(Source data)
━━━━━━

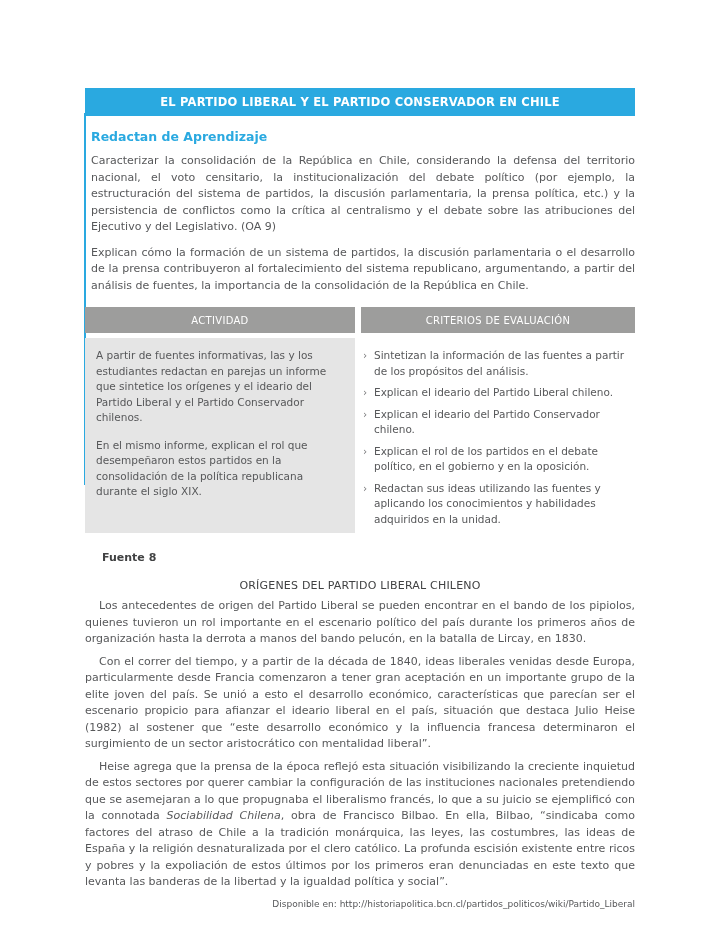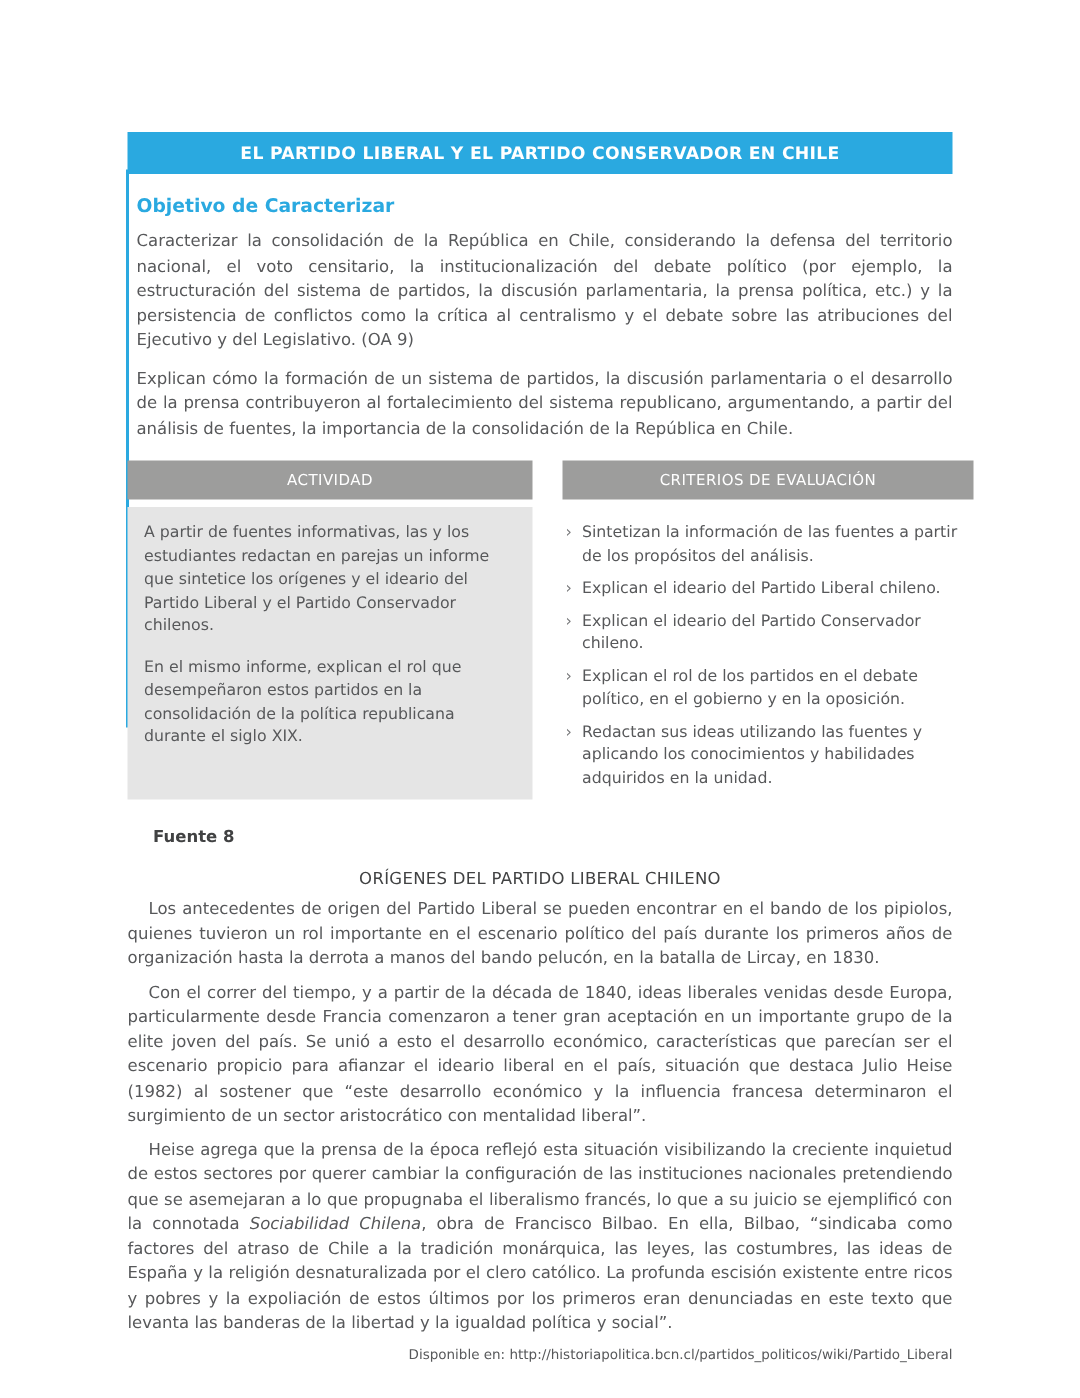--- a/index.html
+++ b/index.html
@@ -129,7 +129,7 @@
       <span>EL PARTIDO LIBERAL Y EL PARTIDO CONSERVADOR EN CHILE</span>
     </div>
 
-    <div class="section-heading">Objetivo de Caracterizar</div>
+    <div class="section-heading">Redactan de Aprendizaje</div>
     <div class="body-text">Caracterizar la consolidación de la República en Chile, considerando la defensa del territorio nacional, el voto censitario, la institucionalización del debate político (por ejemplo, la estructuración del sistema de partidos, la discusión parlamentaria, la prensa política, etc.) y la persistencia de conflictos como la crítica al centralismo y el debate sobre las atribuciones del Ejecutivo y del Legislativo. (OA 9)</div>
 
     <div class="body-text">Explican cómo la formación de un sistema de partidos, la discusión parlamentaria o el desarrollo de la prensa contribuyeron al fortalecimiento del sistema republicano, argumentando, a partir del análisis de fuentes, la importancia de la consolidación de la República en Chile.</div>

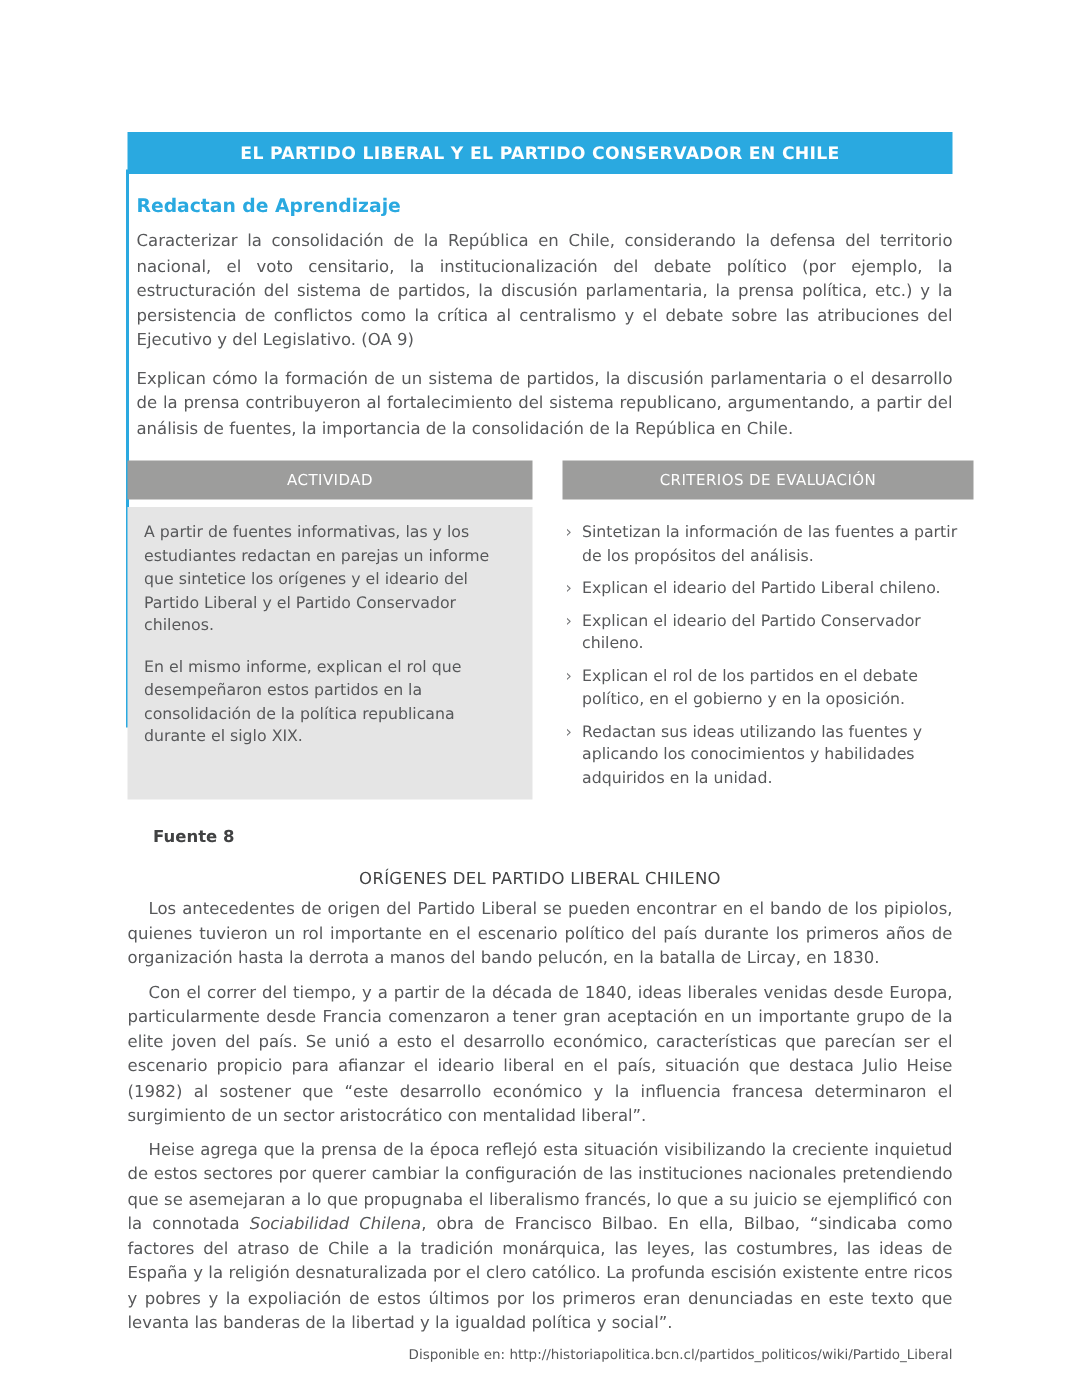--- a/index.html
+++ b/index.html
@@ -50,7 +50,7 @@
   .table {
     display: grid;
     grid-template-columns: 270px 274px;
-    column-gap: 20px;
+    column-gap: 6px;
     margin-top: 13px;
   }
   .th {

━━━━━━

* WORK INSTRUCTION: Your task is to reproduce exactly the lines that begin at the line containing "display: grid;" and end at the final line of the data above.

* OUTPUT:
     display: grid;
     grid-template-columns: 270px 274px;
-    column-gap: 20px;
+    column-gap: 6px;
     margin-top: 13px;
   }
   .th {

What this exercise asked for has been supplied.